Ziggy had said something to that effect to me when we'd first arrived in Tennessee, but I wondered if part of his current upset wasn't that he'd just spent over a month in the background. Just a hanger-on to my family drama.

I was still mulling that and Sarah's advice not to call him and her theory that I had made myself emotionally inaccessible to protect myself when I got back to the bungalow. I parked in the car port. I could see a light on in the front window.

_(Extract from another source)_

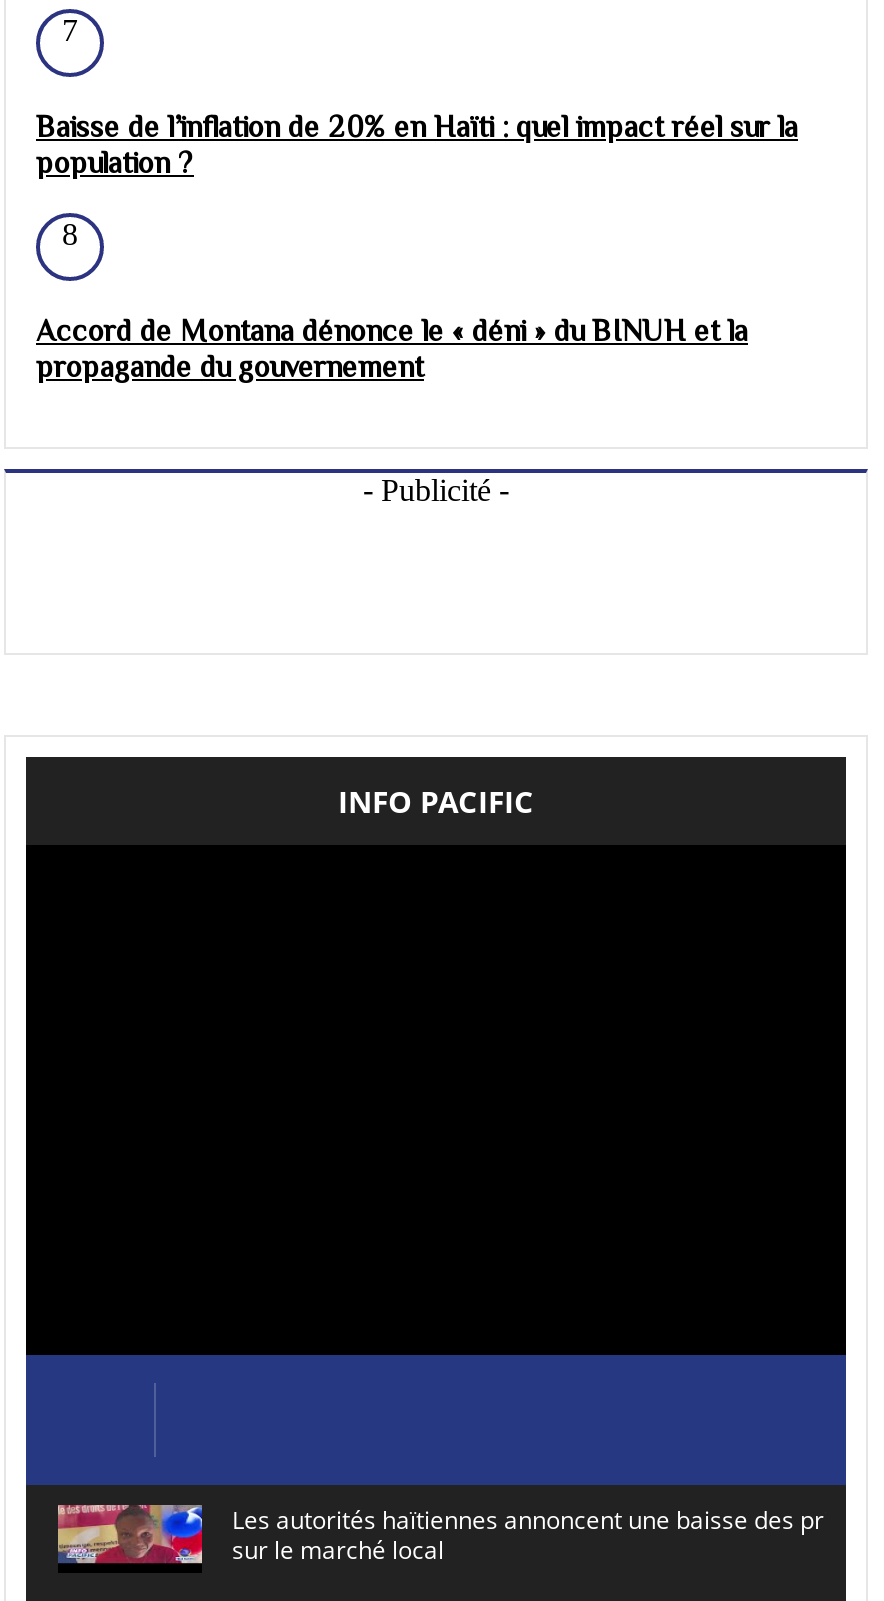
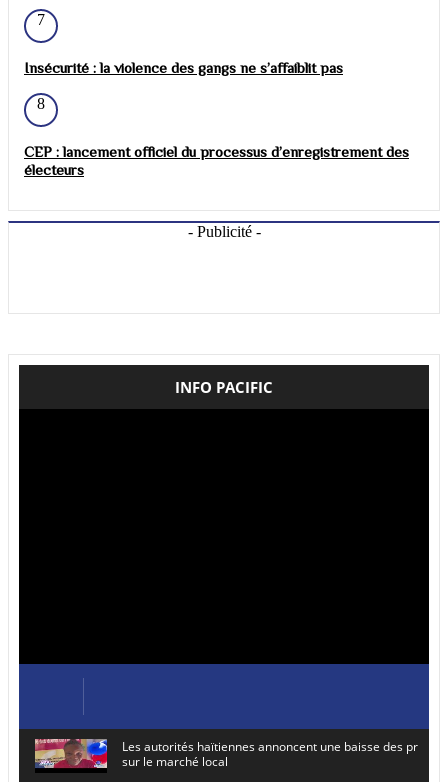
[36,109,798,179] Baisse de l’inflation de 20% en Haïti : quel impact réel sur la | population ? -> [24,59,343,76] Insécurité : la violence des gangs ne s’affaiblit pas
[36,313,748,383] Accord de Montana dénonce le « déni » du BINUH et la | propagande du gouvernement -> [24,143,409,178] CEP : lancement officiel du processus d’enregistrement des | électeurs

Claire confronted me the moment I came through the front door. "Where did you go! I woke up and you were gone and I had no idea where you were!"

"I just went up the road to use the payphone to call our landl–"

"You gave me such a fright! What if I'd had an attack while you were gone?"

"An attack? Of–?"

"I might vomit so hard that I rupture myself," she babbled, gripping the edges of my jacket like she was going to drown if she didn't hang on. "I might bleed to death. My spleen might give out. I might have a seizure."

And on it went. Far as I know she had never had a seizure and that wasn't a symptom we were expecting, but maybe she was serious about rupturing herself. I didn't even think her spleen was involved. As with Ziggy I reminded myself the facts didn't matter as much as the way she felt. And what she felt most was... fear. She was terrified. This wasn't pearl-clutching, hand-on-forehead drama queen acting. This was a total breakdown.

I ended up hugging her when she broke down into tears. What could I say? It was all going to be okay? That was too close to flat out lying to her. I settled for, "I'm here. I'm right here."

Her sobs eventually devolved to hiccups and then to breaths with the occasional gasp. And when she could use words again she said, "I know it's coming. I'm going to waste away to nothing while hooked up to a pile of machines in a hospital or I'm going to die here, choking on my own blood from organ failure. Or worse."

Or worse? I didn't want to know what worse she could imagine. She was shaking.

Remember when I said we had been trying to find a grocery store that was next to a pharmacy? I didn't tell you about the pharmacy. We'd picked up a couple of prescriptions. One was for nausea.

One was for pain.

"Claire," I said, trying to let go of her but she wasn't letting go of me. "Claire, why don't you take one of the pills we got today."

"Those are for when the pain gets bad," she said, voice shaking. "Because it will."

"I'd say you're in mental anguish right now, and that counts as pain."

She looked up at me with her wrecked eyes then. "Are you sure?"

Should I have known better? Should I have said something else? "I'm sure."

"Are you sure?" she repeated.

"Yes, I'm sure. Come on. Let's have some chicken soup and Vicodin. Cures for all ailments."

I got a chuckle out of her with that. "Well, if you say so."

I counted how many vikes were in the bottle. Not very many, truth be told. I started making a list of people to call tomorrow and I put Flip at the top of the list.